### What is expected
Exclude all pictures, then copy each of the records exactly as written.

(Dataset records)
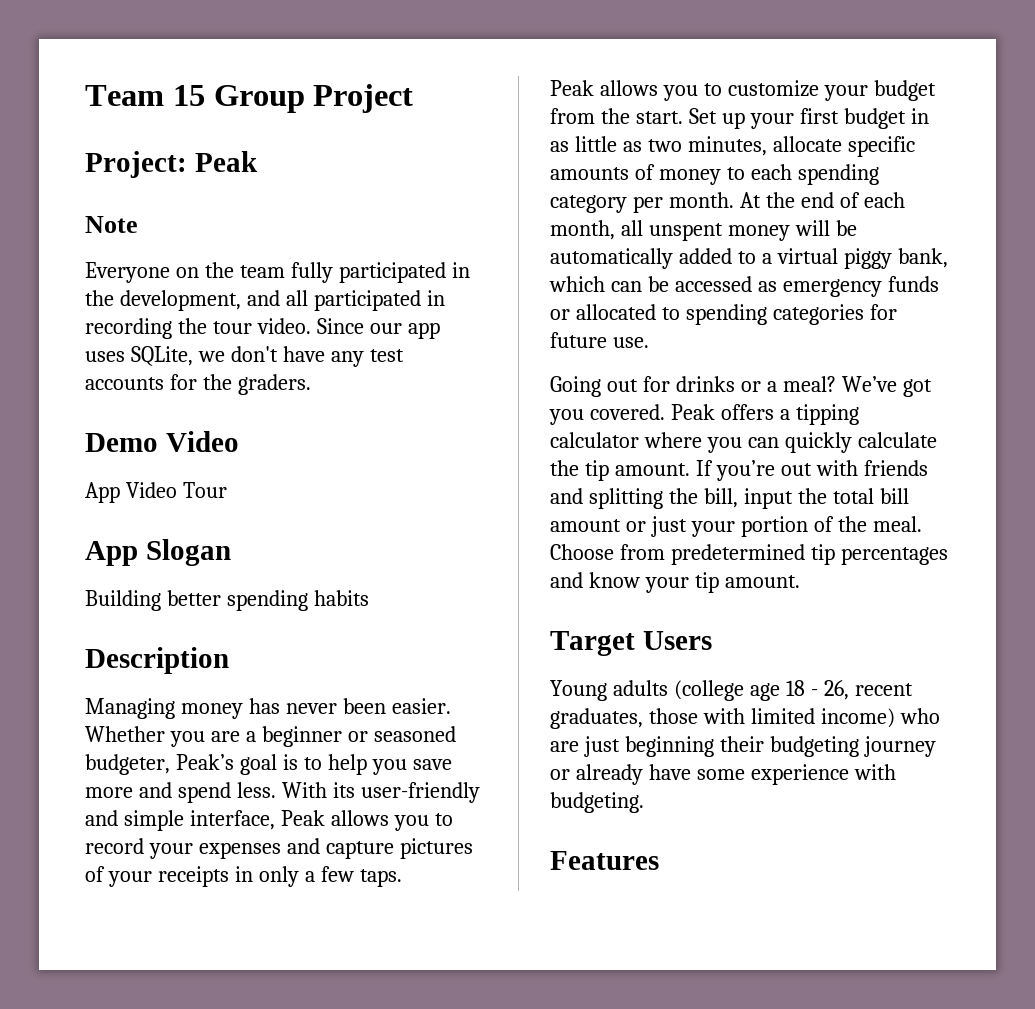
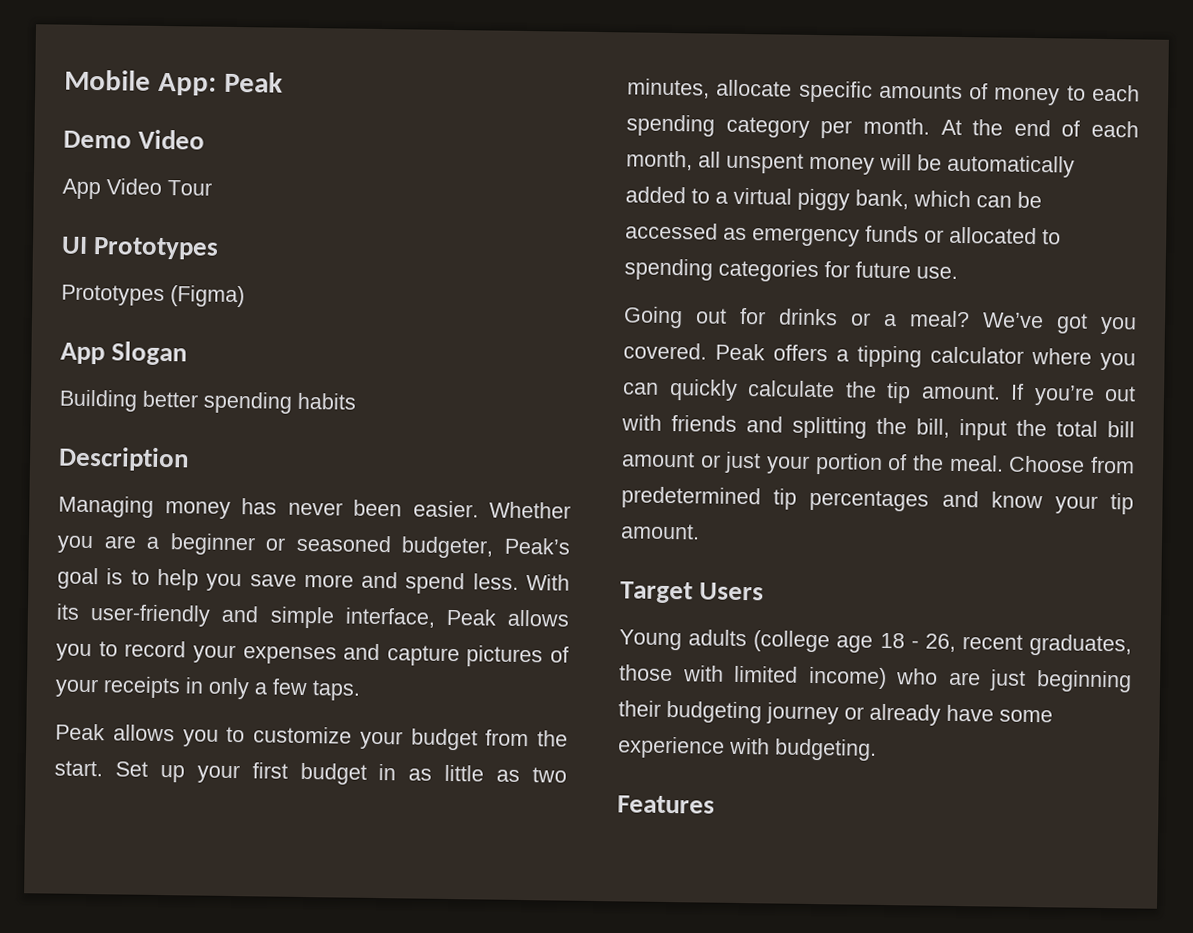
- Team 15 Group Project
- Project: Peak
- Note
- Everyone on the team fully participated in the development, and all participated in recording the tour video. Since our app uses SQLite, we don't have any test accounts for the graders.
+ Mobile App: Peak
+ UI Prototypes
+ Prototypes (Figma)

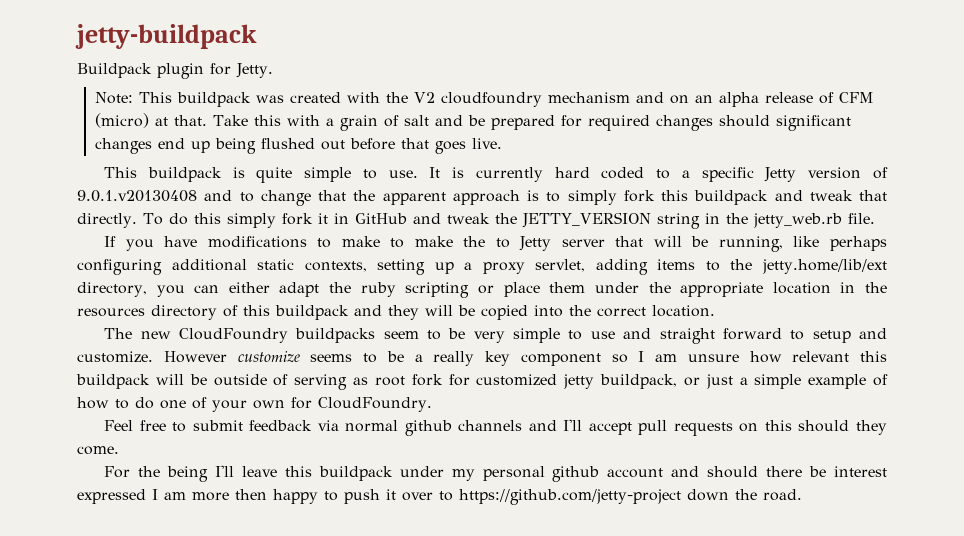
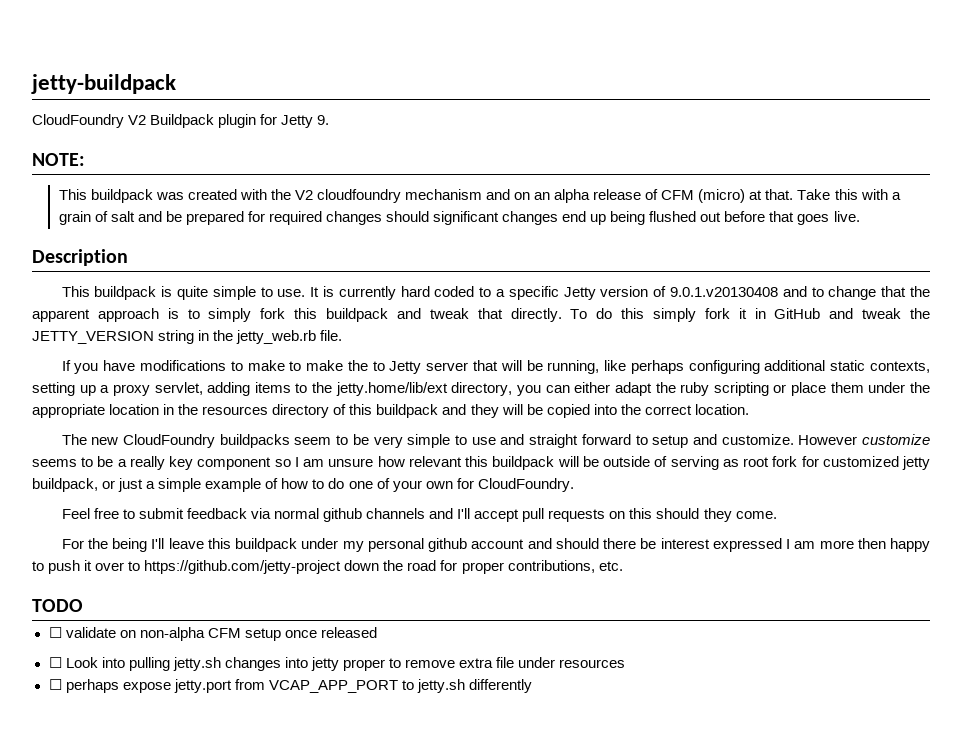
- Buildpack plugin for Jetty.
- Note: This buildpack was created with the V2 cloudfoundry mechanism and on an alpha release of CFM (micro) at that.
+ CloudFoundry V2 Buildpack plugin for Jetty 9.
+ NOTE:
+ This buildpack was created with the V2 cloudfoundry mechanism and on an alpha release of CFM (micro) at that.
+ Description
- For the being I'll leave this buildpack under my personal github account and should there be interest expressed I am more then happy to push it over to https://github.com/jetty-project down the road.
+ For the being I'll leave this buildpack under my personal github account and should there be interest expressed I am more then happy to push it over to https://github.com/jetty-project down the road for proper contributions, etc.
+ TODO
+ ☐ validate on non-alpha CFM setup once released
+ ☐ Look into pulling jetty.sh changes into jetty proper to remove extra file under resources
+ ☐ perhaps expose jetty.port from VCAP_APP_PORT to jetty.sh differently

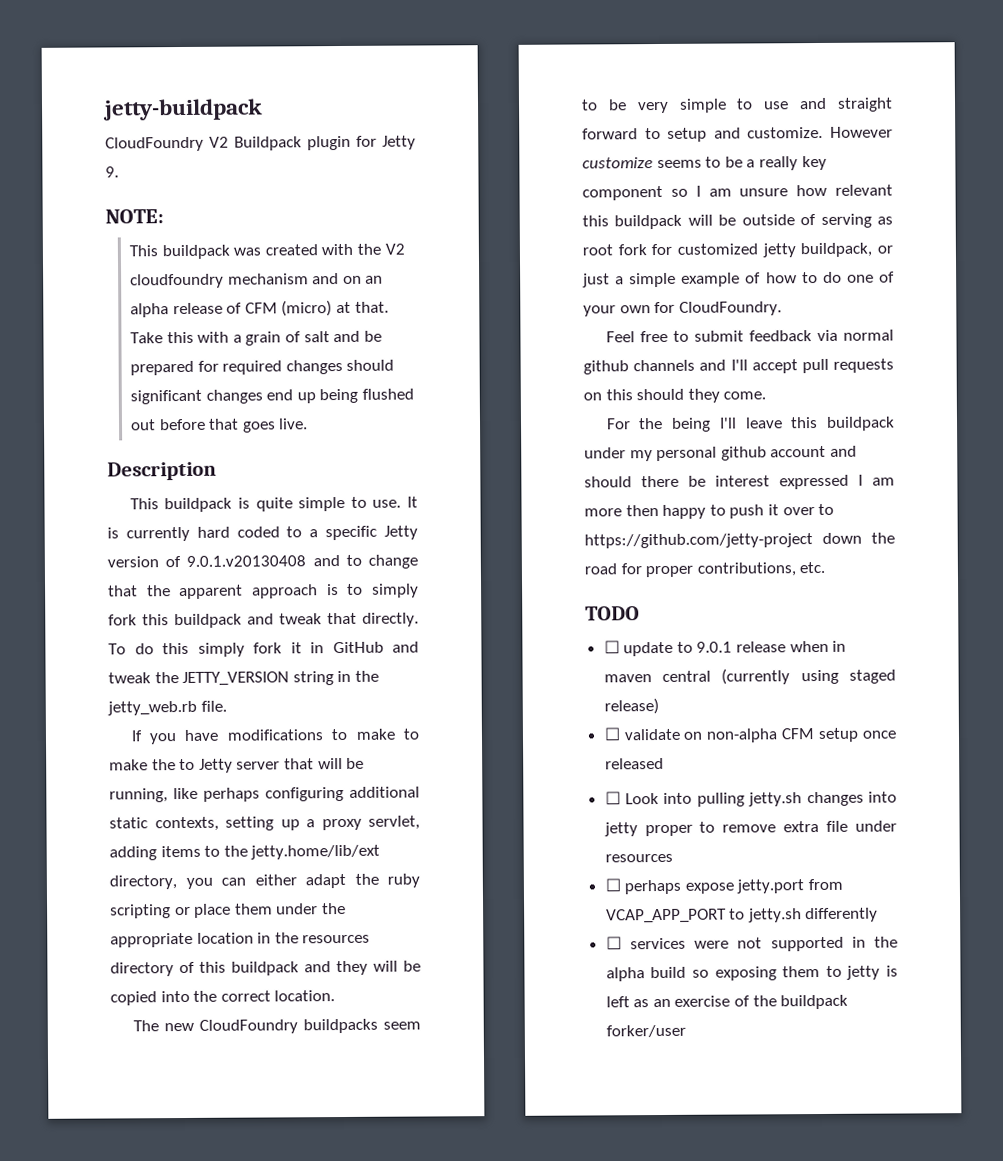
+ ☐ update to 9.0.1 release when in maven central (currently using staged release)
+ ☐ services were not supported in the alpha build so exposing them to jetty is left as an exercise of the buildpack forker/user

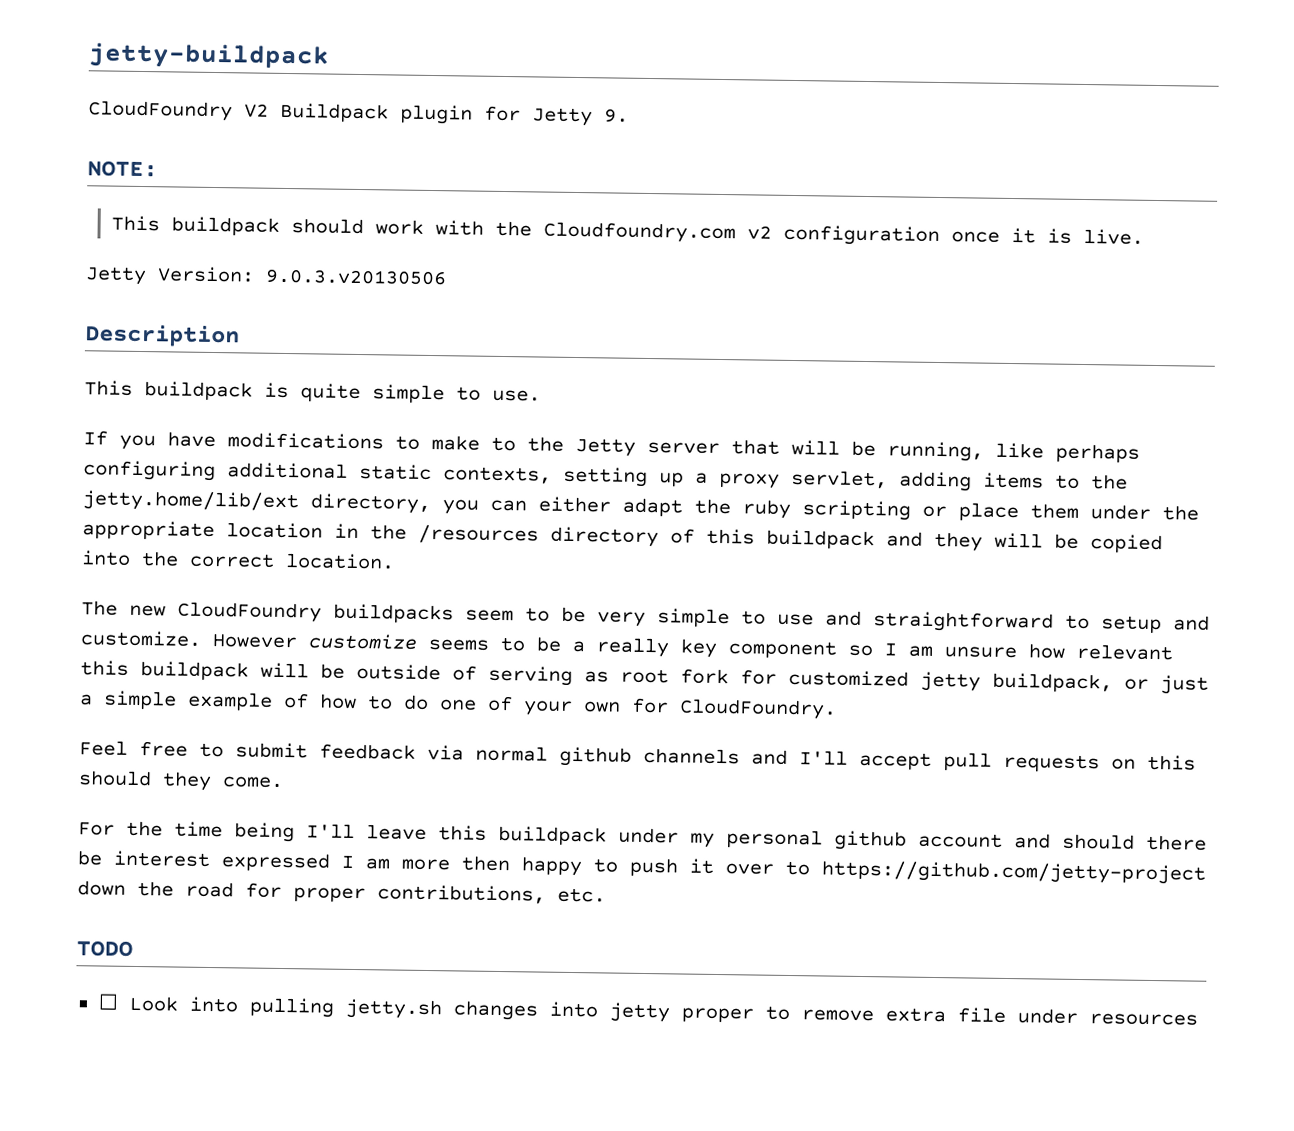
- This buildpack was created with the V2 cloudfoundry mechanism and on an alpha release of CFM (micro) at that. Take this with a grain of salt and be prepared for required changes should significant changes end up being flushed out before that goes live.
+ This buildpack should work with the Cloudfoundry.com v2 configuration once it is live.
+ Jetty Version: 9.0.3.v20130506
- It is currently hard coded to a specific Jetty version of 9.0.1.v20130408 and to change that the apparent approach is to simply fork this buildpack and tweak that directly. To do this simply fork it in GitHub and tweak the JETTY_VERSION string in the jetty_web.rb file.
- If you have modifications to make to make the to Jetty server that will be running, like perhaps configuring additional static contexts, setting up a proxy servlet, adding items to the jetty.home/lib/ext directory, you can either adapt the ruby scripting or place them under the appropriate location in the resources directory of this buildpack and they will be copied into the correct location.
+ If you have modifications to make to the Jetty server that will be running, like perhaps configuring additional static contexts, setting up a proxy servlet, adding items to the jetty.home/lib/ext directory, you can either adapt the ruby scripting or place them under the appropriate location in the /resources directory of this buildpack and they will be copied into the correct location.
- The new CloudFoundry buildpacks seem to be very simple to use and straight forward to setup and customize.
+ The new CloudFoundry buildpacks seem to be very simple to use and straightforward to setup and customize.
- For the being I'll leave this buildpack under my personal github account and should there be interest expressed I am more then happy to push it over to https://github.com/jetty-project down the road for proper contributions, etc.
+ For the time being I'll leave this buildpack under my personal github account and should there be interest expressed I am more then happy to push it over to https://github.com/jetty-project down the road for proper contributions, etc.
- ☐ update to 9.0.1 release when in maven central (currently using staged release)
- ☐ validate on non-alpha CFM setup once released
- ☐ perhaps expose jetty.port from VCAP_APP_PORT to jetty.sh differently
- ☐ services were not supported in the alpha build so exposing them to jetty is left as an exercise of the buildpack forker/user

### Task answer
- Team 15 Group Project
- Project: Peak
- Note
- Everyone on the team fully participated in the development, and all participated in recording the tour video. Since our app uses SQLite, we don't have any test accounts for the graders.
+ Mobile App: Peak
+ UI Prototypes
+ Prototypes (Figma)

- Buildpack plugin for Jetty.
- Note: This buildpack was created with the V2 cloudfoundry mechanism and on an alpha release of CFM (micro) at that.
+ CloudFoundry V2 Buildpack plugin for Jetty 9.
+ NOTE:
+ This buildpack was created with the V2 cloudfoundry mechanism and on an alpha release of CFM (micro) at that.
+ Description
- For the being I'll leave this buildpack under my personal github account and should there be interest expressed I am more then happy to push it over to https://github.com/jetty-project down the road.
+ For the being I'll leave this buildpack under my personal github account and should there be interest expressed I am more then happy to push it over to https://github.com/jetty-project down the road for proper contributions, etc.
+ TODO
+ ☐ validate on non-alpha CFM setup once released
+ ☐ Look into pulling jetty.sh changes into jetty proper to remove extra file under resources
+ ☐ perhaps expose jetty.port from VCAP_APP_PORT to jetty.sh differently

+ ☐ update to 9.0.1 release when in maven central (currently using staged release)
+ ☐ services were not supported in the alpha build so exposing them to jetty is left as an exercise of the buildpack forker/user

- This buildpack was created with the V2 cloudfoundry mechanism and on an alpha release of CFM (micro) at that. Take this with a grain of salt and be prepared for required changes should significant changes end up being flushed out before that goes live.
+ This buildpack should work with the Cloudfoundry.com v2 configuration once it is live.
+ Jetty Version: 9.0.3.v20130506
- It is currently hard coded to a specific Jetty version of 9.0.1.v20130408 and to change that the apparent approach is to simply fork this buildpack and tweak that directly. To do this simply fork it in GitHub and tweak the JETTY_VERSION string in the jetty_web.rb file.
- If you have modifications to make to make the to Jetty server that will be running, like perhaps configuring additional static contexts, setting up a proxy servlet, adding items to the jetty.home/lib/ext directory, you can either adapt the ruby scripting or place them under the appropriate location in the resources directory of this buildpack and they will be copied into the correct location.
+ If you have modifications to make to the Jetty server that will be running, like perhaps configuring additional static contexts, setting up a proxy servlet, adding items to the jetty.home/lib/ext directory, you can either adapt the ruby scripting or place them under the appropriate location in the /resources directory of this buildpack and they will be copied into the correct location.
- The new CloudFoundry buildpacks seem to be very simple to use and straight forward to setup and customize.
+ The new CloudFoundry buildpacks seem to be very simple to use and straightforward to setup and customize.
- For the being I'll leave this buildpack under my personal github account and should there be interest expressed I am more then happy to push it over to https://github.com/jetty-project down the road for proper contributions, etc.
+ For the time being I'll leave this buildpack under my personal github account and should there be interest expressed I am more then happy to push it over to https://github.com/jetty-project down the road for proper contributions, etc.
- ☐ update to 9.0.1 release when in maven central (currently using staged release)
- ☐ validate on non-alpha CFM setup once released
- ☐ perhaps expose jetty.port from VCAP_APP_PORT to jetty.sh differently
- ☐ services were not supported in the alpha build so exposing them to jetty is left as an exercise of the buildpack forker/user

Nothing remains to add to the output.